En el ínter, se cruzaron las olimpiadas
de Barcelona y solicité que se me concediera un fin de semana largo, de viernes
a lunes, para asistir a algunos eventos. Como preámbulo, el dream team original, sí, sí, el de
Jordan, Magic, Bird, Ewing, Barkley, Drexler, Robinson, Pippen, Malone, Mullin,
Stockton y Laettner, jugaría un partido de exhibición contra el equipo olímpico
francés, precisamente en Niza. Ni tardos ni perezosos fuimos allá un sábado y
conseguimos tres boletos de a cien dólares cada uno (¡hasta Caro pagó!) para el
encuentro de la siguiente semana. Y ahí tienen a la chiquilla, el esperado día
del duelo, gritando y aplaudiendo como gran conocedora, pero impulsada
realmente por el entusiasmo que percibía a su alrededor.
Mientras tanto, se llegó el día de
partir a Barcelona, donde también a sobreprecio logramos colarnos al estadio
olímpico, en el que la niña estuvo igual de entusiasta que en el básquet.
Y pian pianito terminó nuestra estancia
en Francia, de donde partiríamos a Bruselas para pasar los últimos días juntos,
pues las tres semanas de curso en La Hulpe, obviamente, sí tendría que
chutármelas yo solo. Estando ahí, en Bruselas, contacté a un amigo de Lieja,
Fernand Biname, que había conocido un par de años antes en Raleigh, Carolina
del Norte, mientras trabajaba para IBM y donde concebimos y nació la
multicitada Caro. Fernand quedó muy complacido con mi llamada y ¡nos invitó a
la boda de su hija!, que casualmente contraería matrimonio el sábado siguiente.

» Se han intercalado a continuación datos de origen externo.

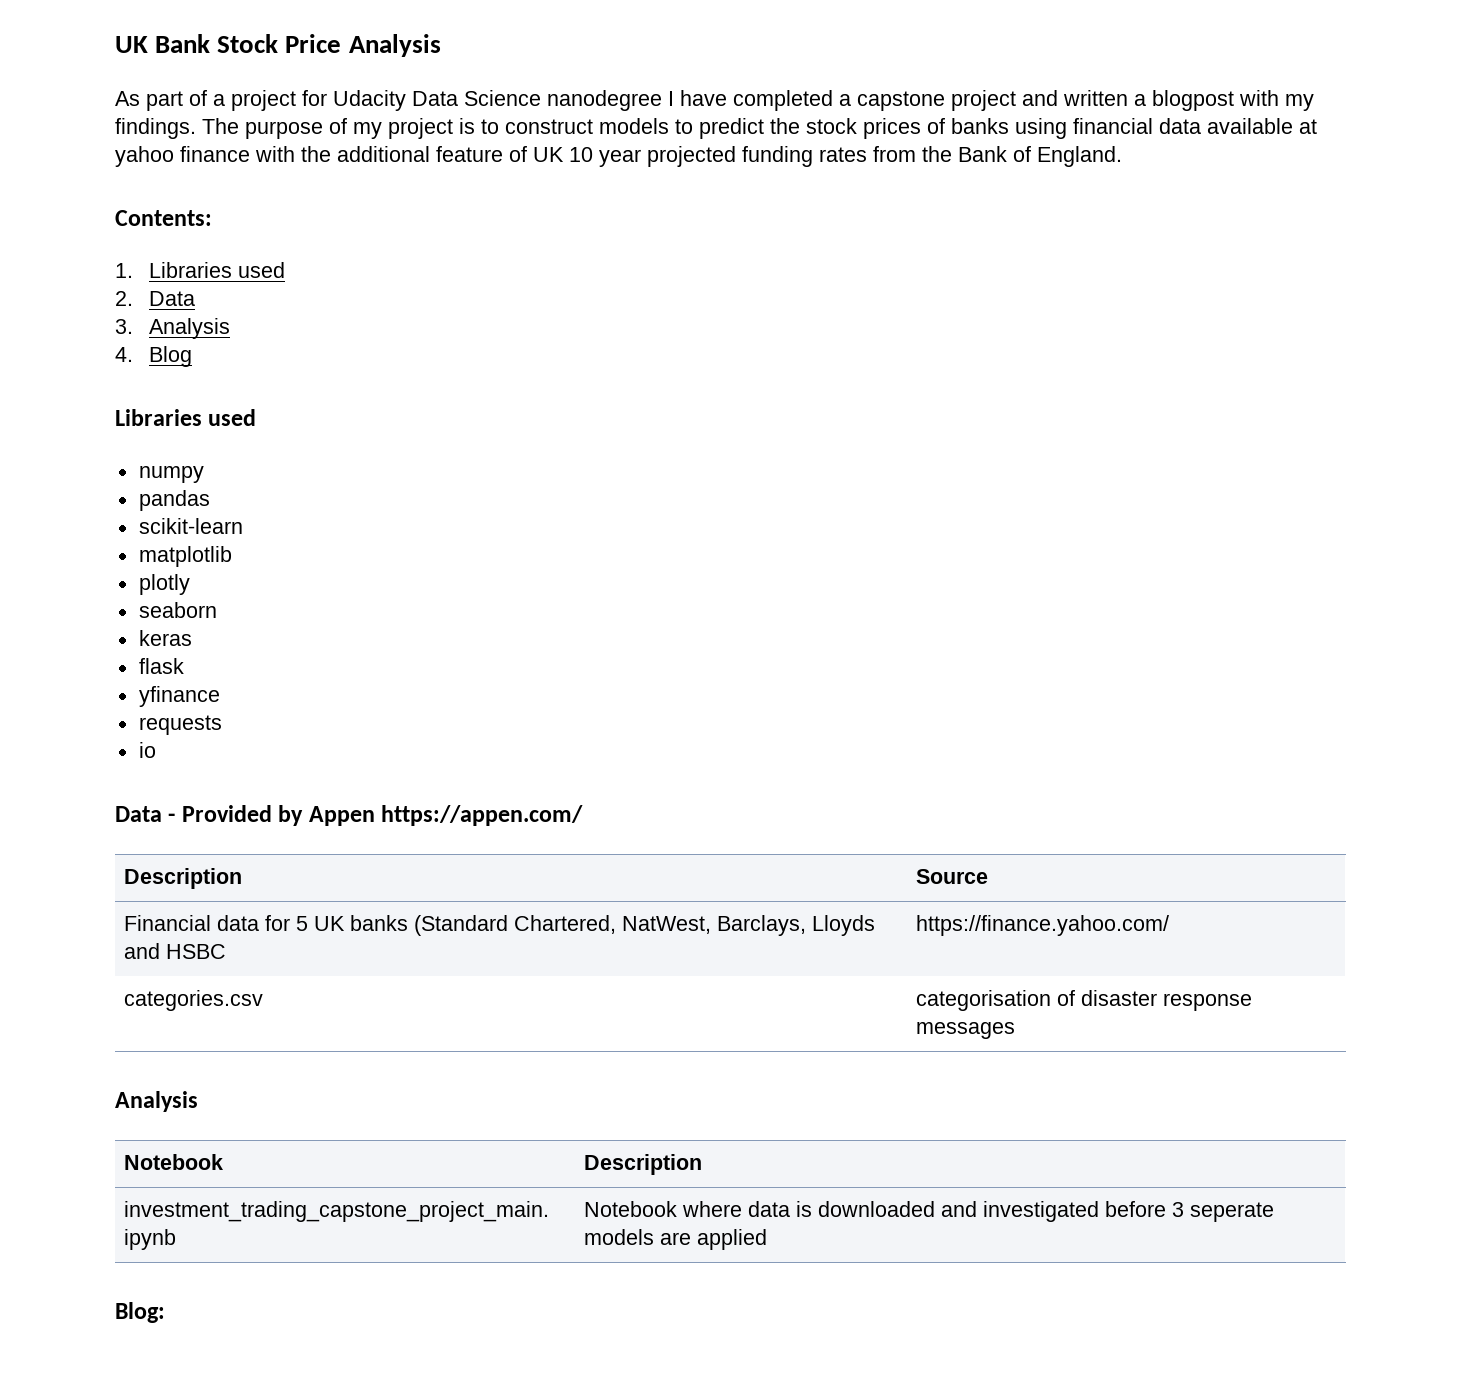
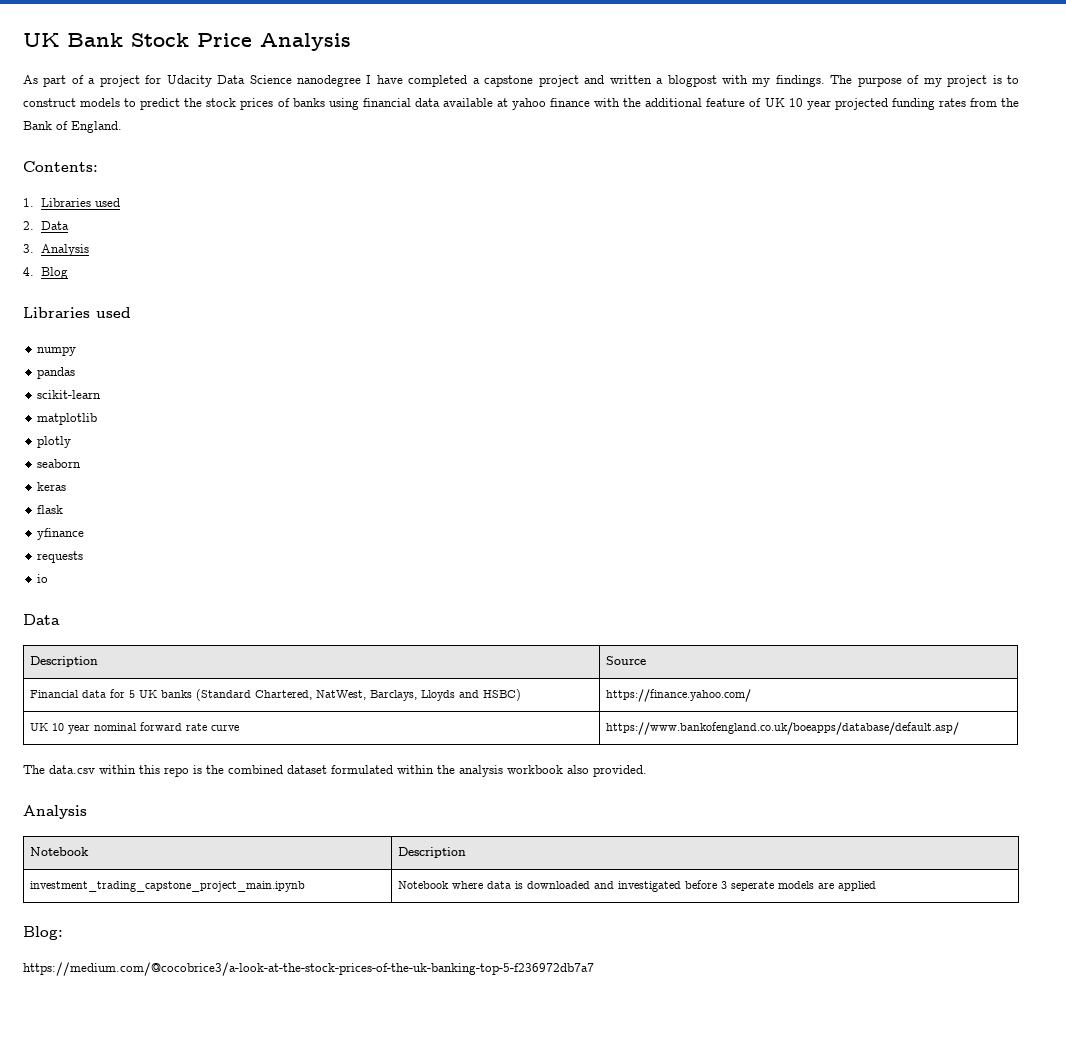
  io
- Data - Provided by Appen https://appen.com/
+ Data
- Financial data for 5 UK banks (Standard Chartered, NatWest, Barclays, Lloyds and HSBC | https://finance.yahoo.com/
+ Financial data for 5 UK banks (Standard Chartered, NatWest, Barclays, Lloyds and HSBC) | https://finance.yahoo.com/
- categories.csv | categorisation of disaster response messages
+ UK 10 year nominal forward rate curve | https://www.bankofengland.co.uk/boeapps/database/default.asp/
+ The data.csv within this repo is the combined dataset formulated within the analysis workbook also provided.
+ https://medium.com/@cocobrice3/a-look-at-the-stock-prices-of-the-uk-banking-top-5-f236972db7a7

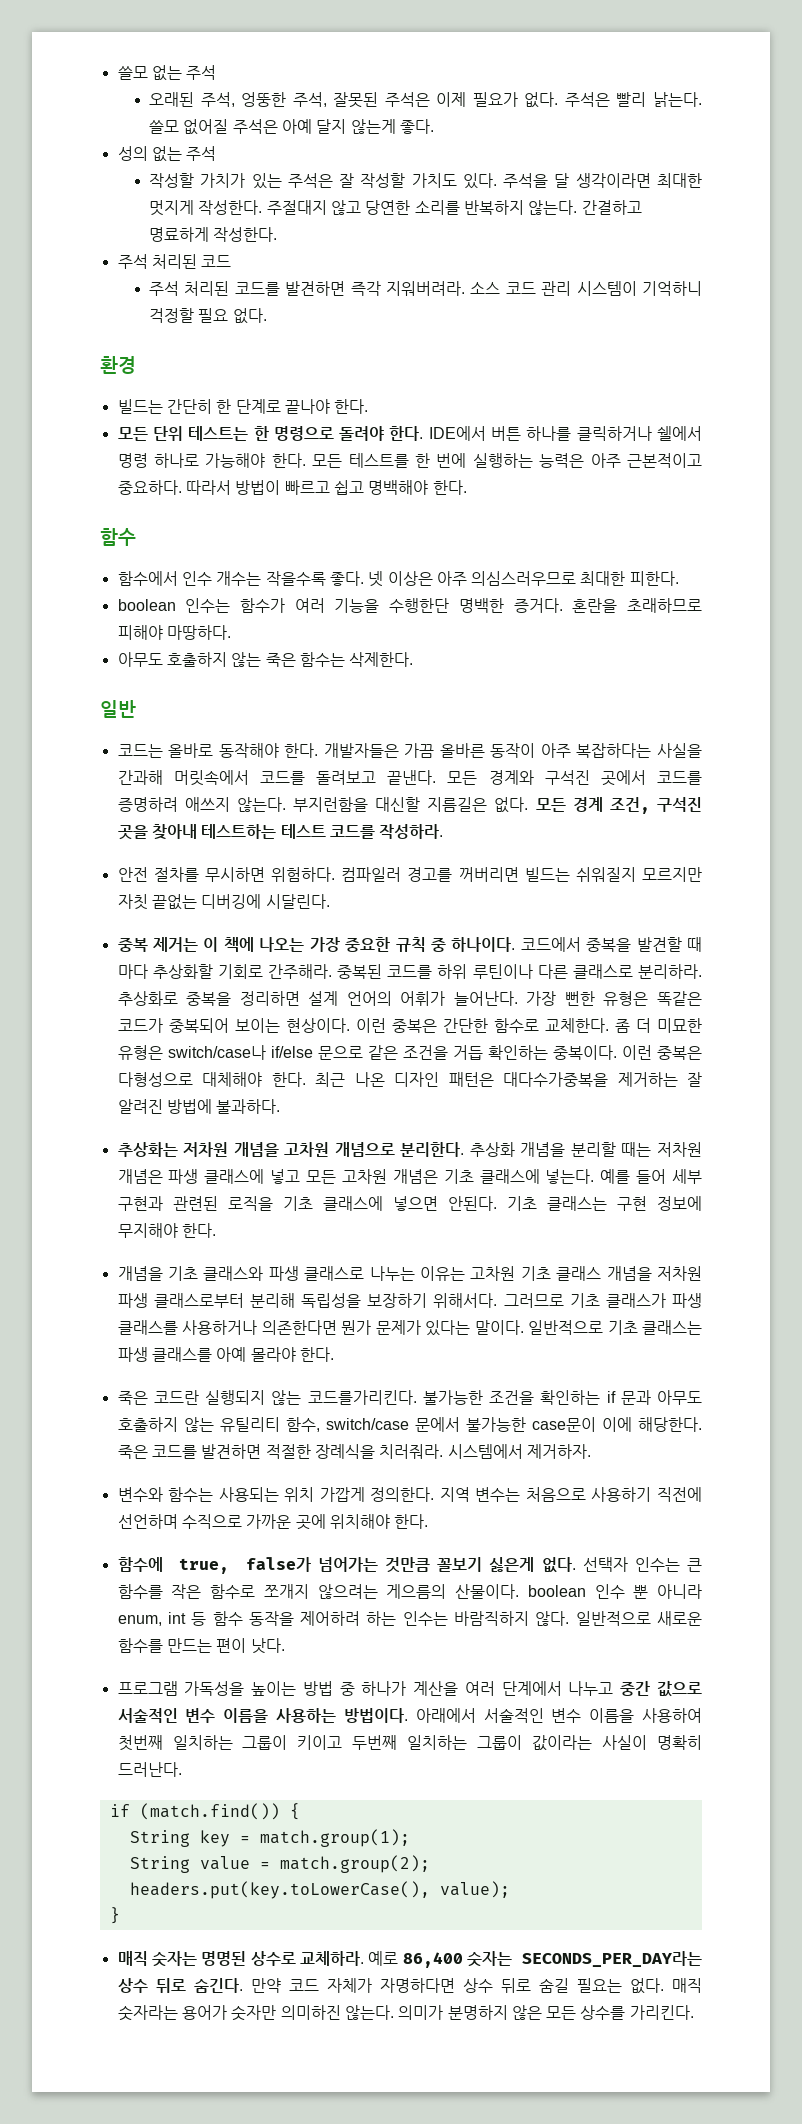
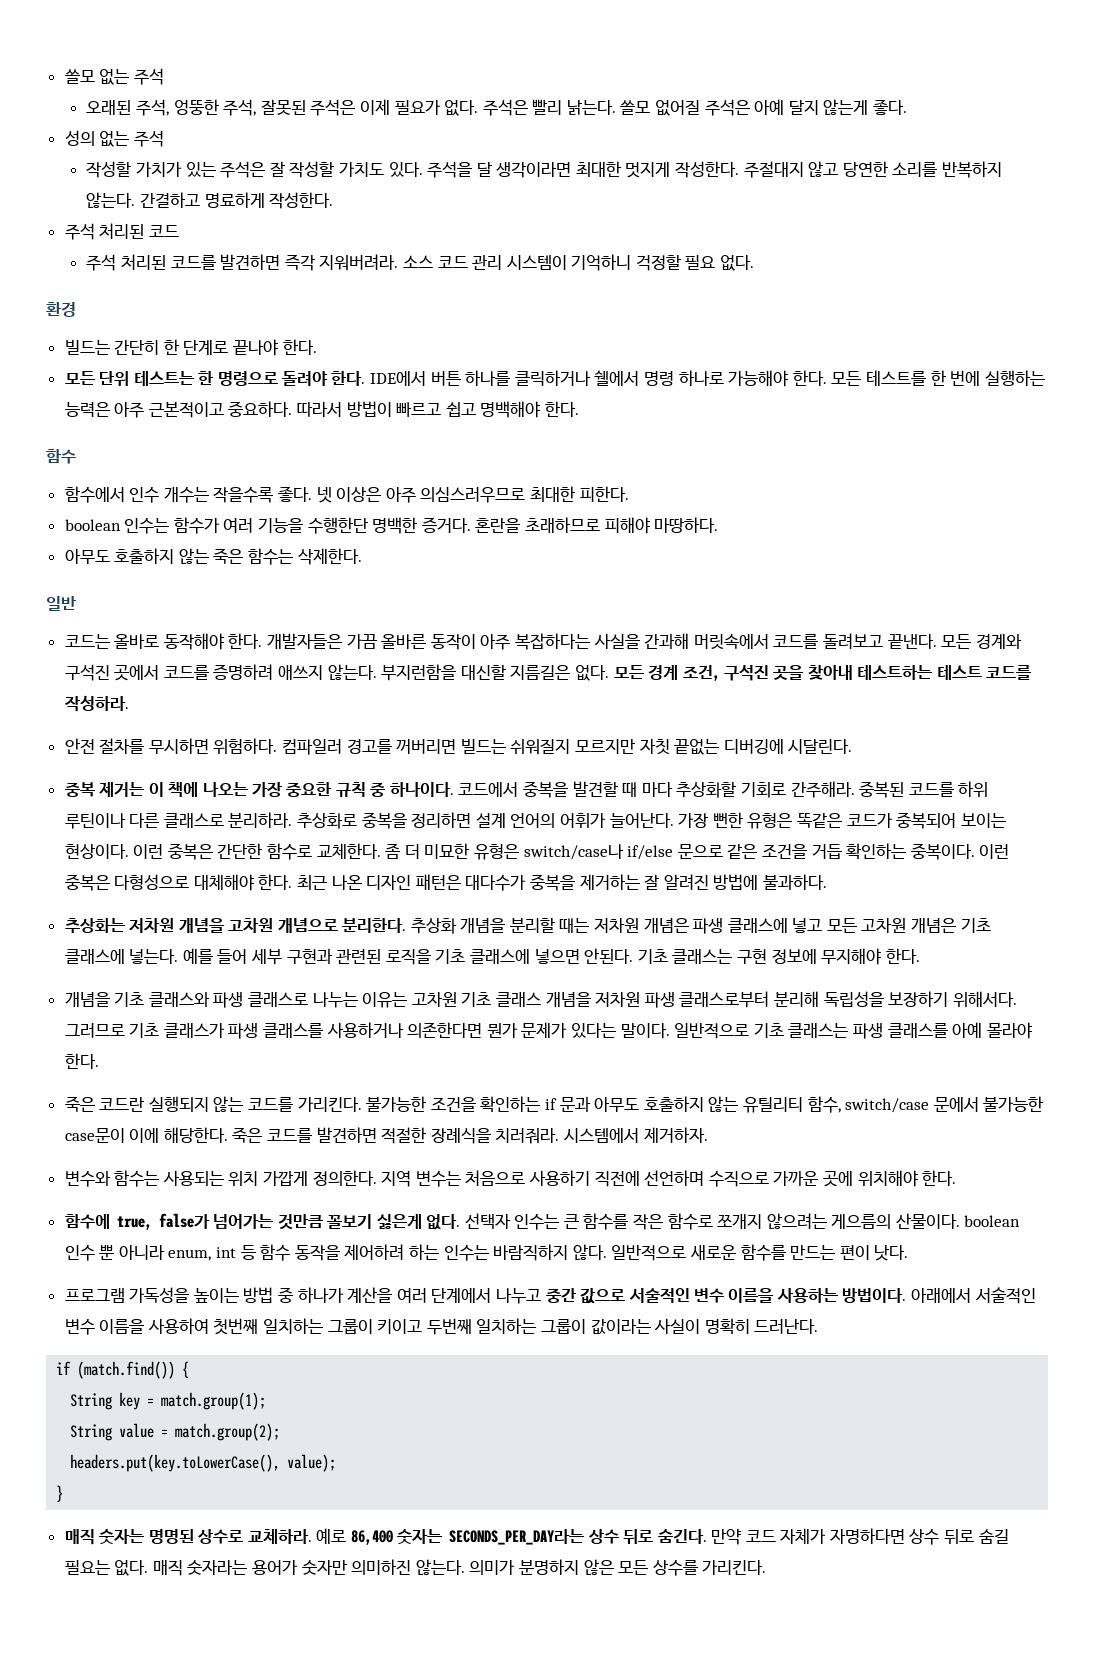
- 최근 나온 디자인 패턴은 대다수가중복을 제거하는 잘 알려진 방법에 불과하다.
+ 최근 나온 디자인 패턴은 대다수가 중복을 제거하는 잘 알려진 방법에 불과하다.
- 죽은 코드란 실행되지 않는 코드를가리킨다.
+ 죽은 코드란 실행되지 않는 코드를 가리킨다.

Llegado ese día, nos vestimos con
nuestras mejores galas y partimos en tren rumbo a Lieja. De la iglesia nos
desplazamos, junto con nuestros anfitriones, al lugar donde se llevaría a cabo
el ágape, y no después de mucho empecé a notar ese olor europeo tan
característico y que en una concurrencia más o menos nutrida se hace todavía
más notable. No me importó para nada, al contrario, me hizo sentir aún más en
ambiente. Estaba yo feliz y exultante, dándole duro al bailongo con Elena,
quien hasta se atrevió a lanzar de su ronco pecho el Cielito Lindo, ante la
sorpresa y casi susto de su pequeña hija, que la volteó a ver con ojos
desorbitados, y a la que tenía en ese momento sentada sobre sus piernas. Ya
para entonces el olor se había apoderado totalmente de mis fosas nasales, pero
siguió sin importarme, aun menos que antes. Me dio incluso por bailar con otras
damas y me decía discretamente para mis adentros: qué barbaridad, hasta de las
mujeres emana este “divino” efluvio.
Para no perder el tren de regreso, pasada
ya la media noche, tuvimos que despedirnos de nuestros amigos, Fernand y
Chantal, así como de los novios y demás invitados. Fuertes abrazos, apretones
de manos y hasta besos. Igualito que ahora.
Ya en el tren, donde Carolina iba
echando un desmadre de aquellos, pues había dormido como lirón toda la tarde y
era la diversión de un viejito y dos chicas que viajaban junto con nosotros en
el mismo vagón (se les escondía, y al hacerse la aparecida otra vez, soltaba
una carcajada de tarabilla tan contagiosa que nos hacía, a su vez, morirnos de
la risa a todos), empecé a notar que traía yo impregnado en las narices el
mentado olor. Lo que es estar acostumbrado a lo “malo”, ¿verdad, Elena?- le
dije a mi mujer-, estos cuates ya ni se dan cuenta de su olor, pero yo lo traigo
metido hasta la médula. De súbito, me vino un flashback y de inmediato dirigí
mis narices, todas ellas, hacia mis axilas: ¡era yo el que hedía! Angustiado y
queriendo negar la realidad, le rogué a Elena que me sacara de mi error
oliéndome el sobaco y confirmando que los europeos eran los culpables.
“¡Guácatelas, Amorcito, te huele el sope!”, fue lo que obtuve por toda
respuesta. Quería yo arrojarme a las vías del tren, ¡qué vergüenza! El
flashback me trajo a la memoria el matinal momento en que Caro estaba a punto
de darse un madrazo y, para evitarlo, arrojaba yo el desodorante a no sé dónde,
y entre el susto y el subsecuente consuelo, ya no supe de mí y mi aseo íntimo.
Mis amigos europeos han de haber
pensado: “Estos pinches mexicanos, además de machos, perezosos y pendencieros,
fodongos. ¡Cómo les chilla la ardilla!”.